Study: Budget Cuts Are Making Us Sick
Two months ago, $85 billion in automatic slash-and-burn spending cuts to federal and state programs kicked in because Congress couldn't come up with a better way to deal with the deficit. Today, my colleague Tim Murphy reports on the ways those cuts are playing out across all 50 states, from shuttered Head Start programs to massive layoffs. If that weren't bad enough, a pair of prominent researchers said Monday that austerity policies are making people sick.
Oxford University political economist David Stuckler and Stanford University epidemiologist Sanjay Basu are publishing a new book this week detailing how austerity cuts are causing ill health across Europe and North America by driving up depression, suicide, and infectious diseases, and limiting access to medicines and healthcare. Reuters reports:
[T]he researchers say more than 10,000 suicides and up to a million cases of depression have been diagnosed during what they call the "Great Recession" and its accompanying austerity across Europe and North America.
In Greece, moves like cutting HIV prevention budgets have coincided with rates of the AIDS-causing virus rising by more than 200 percent since 2011—driven in part by increasing drug abuse in the context of a 50 percent youth unemployment rate.
Greece also experienced its first malaria outbreak in decades following budget cuts to mosquito-spraying programs.
And more than five million Americans have lost access to healthcare during the latest recession, they argue, while in Britain, some 10,000 families have been pushed into homelessness by the government's austerity budget.
Previous work by the same researchers has also linked rising suicide rates to austerity measures.
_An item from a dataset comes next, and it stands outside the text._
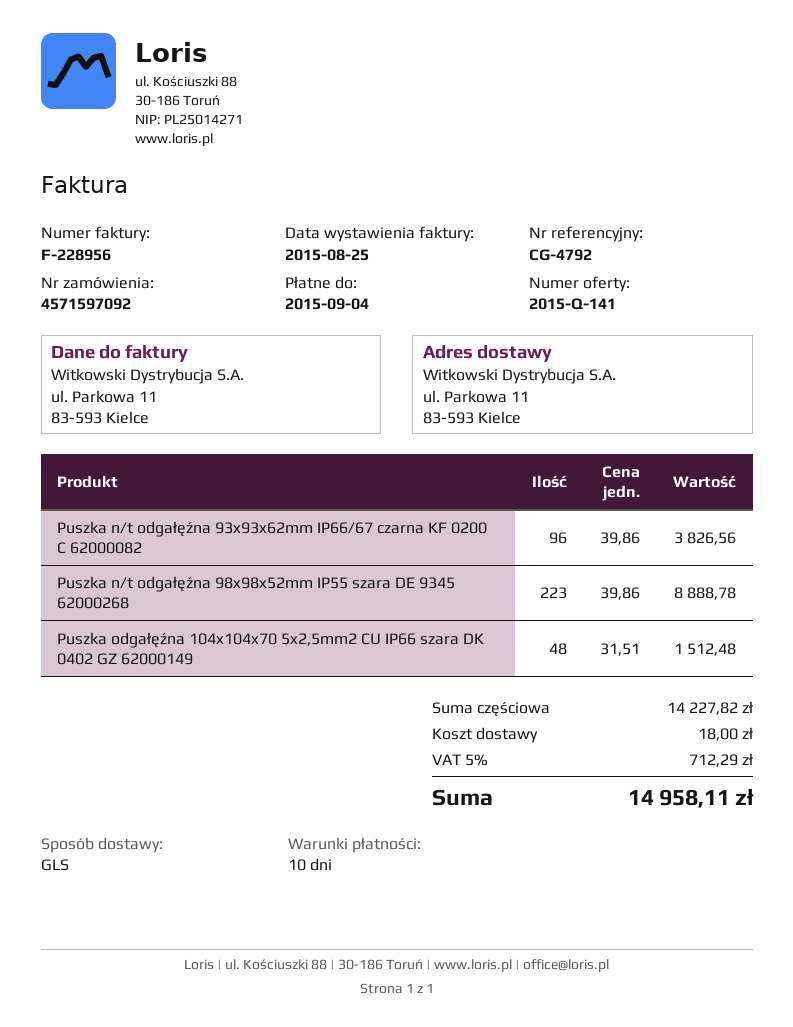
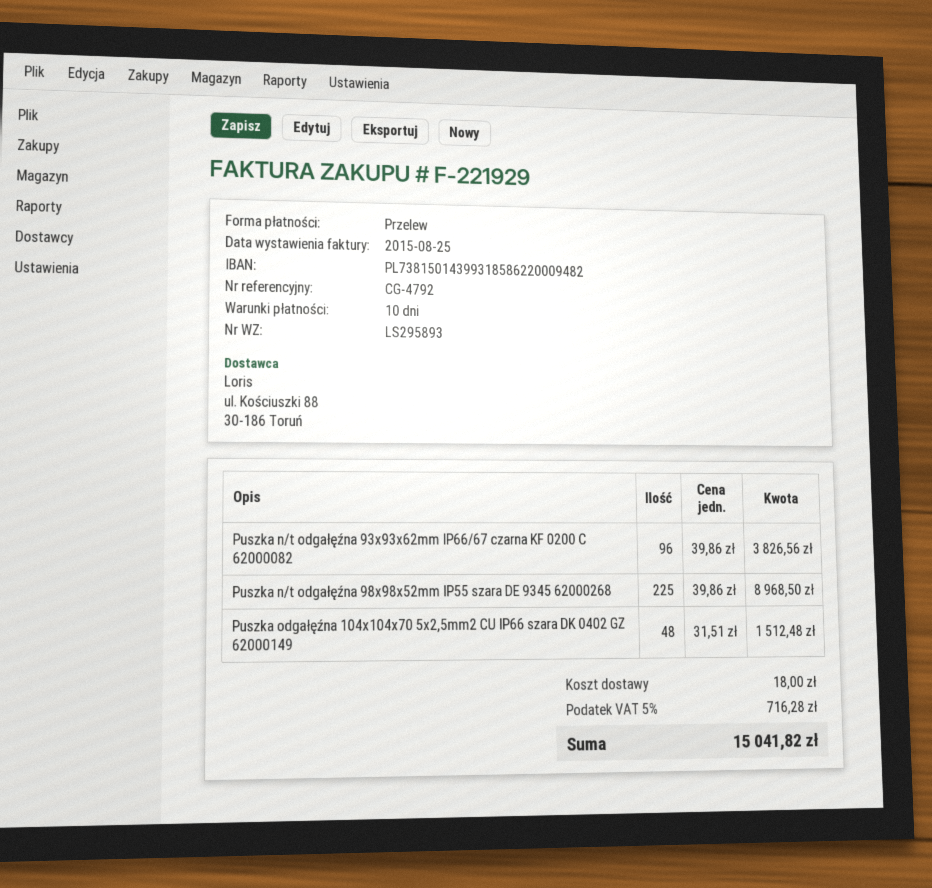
invoice number: F-228956 -> F-221929
Puszka n/t odgałęźna 98x98x52mm IP55 szara DE 9345 62000268: 223 x 39.86 = 8888.78 -> 225 x 39.86 = 8968.50
tax: 5% = 712.29 -> 5% = 716.28
total: 14958.11 -> 15041.82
But they maintain that the bad health effects are not inevitable, even in the worst crises, and point to the Great Depression as an example. "During the 1930s depression in the United States, each extra $100 of relief spending from the American New Deal led to about 20 fewer deaths per 1,000 births, four fewer suicides per 100,000 people and 18 fewer pneumonia deaths per 100,000 people," Kate Kelland writes at Reuters.
The austerity mentality may be on the decline. New numbers show that the US national debt is falling for the first time in six years; an influential study linking high levels of national debt to slower growth has been debunked; some are saying the era of austerity is over. Still, in a press conference Tuesday, Obama reiterated the importance of deficit reduction, so we're not out of the sick room yet.
As Basu told Reuters, "Ultimately... worsening health is not an inevitable consequence of economic recessions. It's a political choice."